DingoLingo, on 19 December 2012 - 07:19 AM, said:
Have either of you had any formal training in languages? or have you just learned from reading books on ancient languages that others have written?
Only as far as high school languages for me.
But what Pegg has found isn’t ‘translation’ as such using language. It is returning the English use of words (as found in the KJV Bible as referenced in Strong’s Concordance) to their original meaning and context.
Like the child’s game of chinese whispers, what was originally seen, then told, then retold over periods of time changed may have changed somewhat.
To learn a language, one will learn all the old mistakes that were made.
Just looking in the Lexicons of Strong’s Concordance, anyone can plainly see that what the Old English scribes ‘gave’ as their translation, often in many cases, is not what the original Hebrew nor Greek word meant.
DingoLingo, on 19 December 2012 - 07:19 AM, said:
considering we are talking a 386 computer.. so it would have have a 5 1/4" fdd.. so the disc memory size would be 320kb.. 5 `1/4" drives were the standard drive on a 386.. unless the travelers go a 3 1/2" dd to install into it.. then the file size would be 1.44 mb..
Quaentum, on 19 December 2012 - 07:10 PM, said:
The 386 did not come with a CD drive as standard equipment.

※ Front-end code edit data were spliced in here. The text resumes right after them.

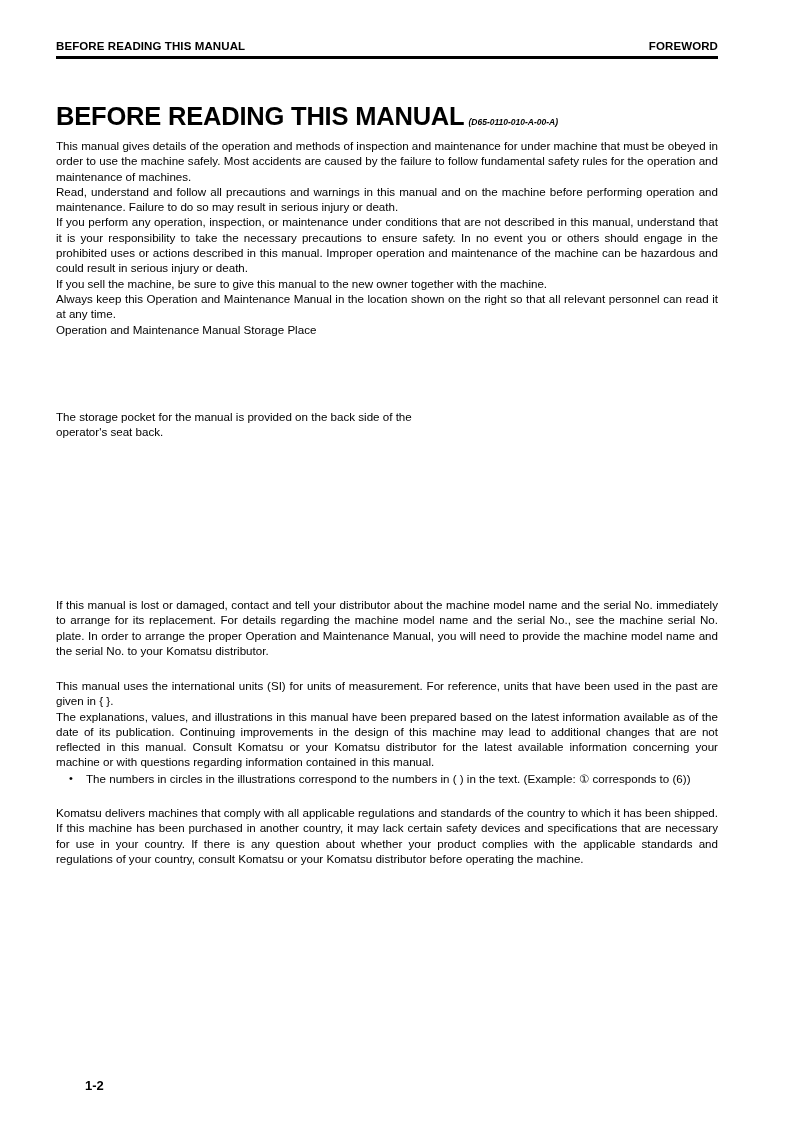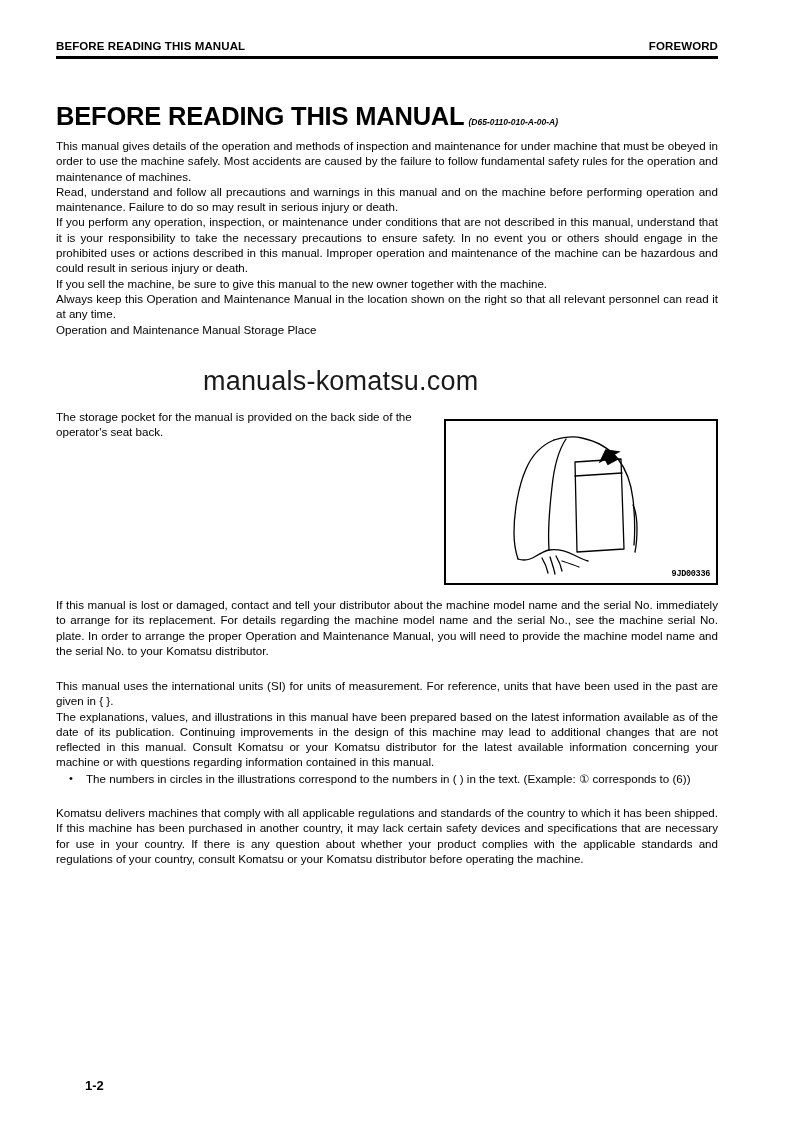--- a/index.html
+++ b/index.html
@@ -202,7 +202,6 @@
     <p class="nojust">Operation and Maintenance Manual Storage Place</p>
   </div>
 
-  <div class="watermark">manuals-komatsu.com</div>
 
   <div class="pocket-text">
     <p>The storage pocket for the manual is provided on the back side of the operator's seat back.</p>

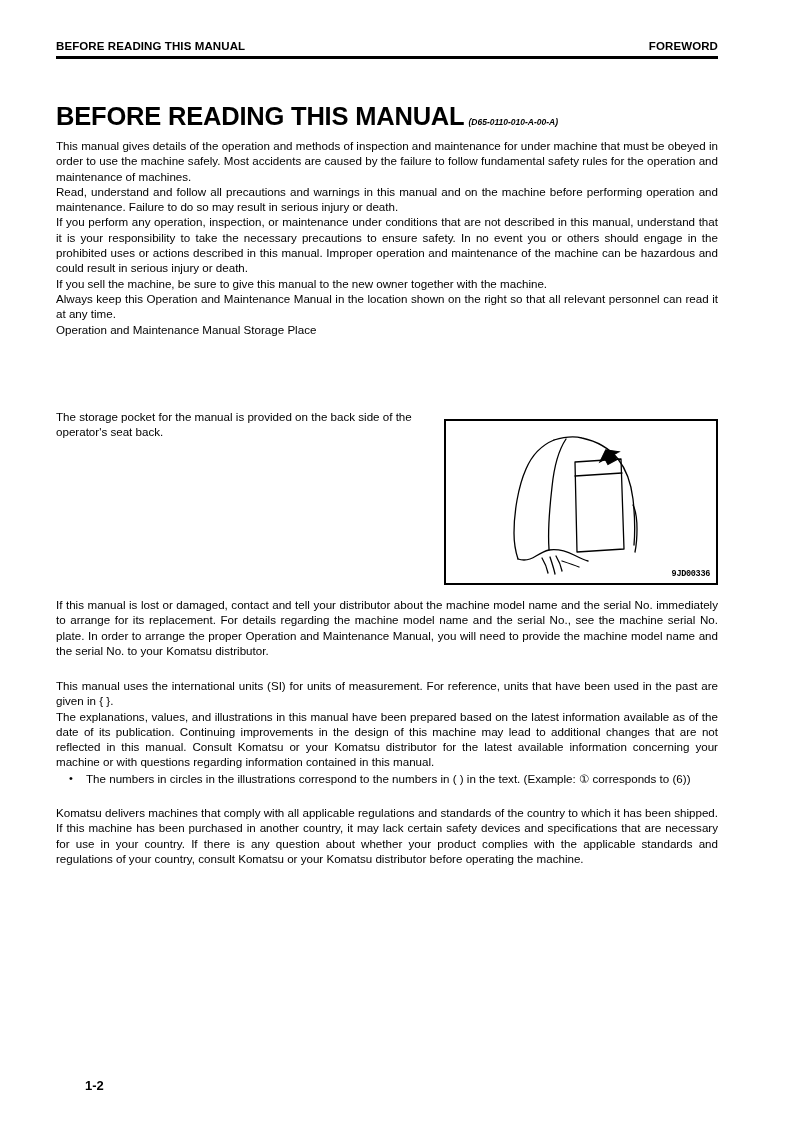--- a/index.html
+++ b/index.html
@@ -207,37 +207,6 @@
     <p>The storage pocket for the manual is provided on the back side of the operator's seat back.</p>
   </div>
 
-  <div class="figure">
-    <svg viewBox="0 0 270 162" xmlns="http://www.w3.org/2000/svg">
-      <g fill="none" stroke="#000" stroke-width="1.3" stroke-linecap="round" stroke-linejoin="round">
-
-        <path d="M108 19 C 96 24, 86 34, 80 48 C 72 66, 68 92, 68 112 C 68 124, 70 132, 72 138"></path>
-
-        <path d="M108 19 C 118 16, 128 15, 136 17 C 150 20, 163 27, 172 38"></path>
-
-        <path d="M172 38 C 180 48, 185 62, 187 78 C 189 96, 189 112, 188 124"></path>
-
-        <path d="M120 18 C 112 30, 108 46, 106 66 C 103 92, 102 114, 103 128"></path>
-
-        <path d="M72 138 C 78 140, 84 139, 90 135 C 95 132, 99 130, 103 129"></path>
-        <path d="M103 129 C 110 128, 120 130, 128 134 C 134 137, 138 139, 142 140"></path>
-
-        <path d="M96 137 C 99 142, 101 147, 102 152"></path>
-        <path d="M104 136 C 106 142, 108 148, 109 153"></path>
-        <path d="M110 135 C 113 140, 115 145, 116 150"></path>
-        <path d="M116 140 C 122 142, 128 144, 133 146"></path>
-
-        <path d="M129 41 L 175 38 L 178 128 L 131 131 Z"></path>
-
-        <path d="M129 55 L 176 52"></path>
-
-        <path d="M187 84 C 190 90, 191 98, 191 108 C 191 118, 190 126, 189 131"></path>
-      </g>
-
-      <path d="M156 30 L 162 30 L 162 24 L 170 35 L 162 46 L 162 40 L 156 40 Z" transform="rotate(-118 163 35)" fill="#000" stroke="#000" stroke-width="1"></path>
-    </svg>
-    <span class="figure-caption">9JD00336</span>
-  </div>
 
   <div class="body-block" id="para-lost">
     <p>If this manual is lost or damaged, contact and tell your distributor about the machine model name and the serial No. immediately to arrange for its replacement. For details regarding the machine model name and the serial No., see the machine serial No. plate. In order to arrange the proper Operation and Maintenance Manual, you will need to provide the machine model name and the serial No. to your Komatsu distributor.</p>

In fact CD Drives didn't become common place in computers until 1997 and considering that 486 computers were introduced in 1989 and Pentium computers in 1993, there would have been no 386's with CD drives to be had.
Incorrect assumption.
I owned a 386PC which I upgraded with a sound card and a two speed cd-drive. We are talking Australia here, and at that time, the package came with the Grolier Encyclopedia cd-rom.
A 386PC did exist with a cd-rom. I had one.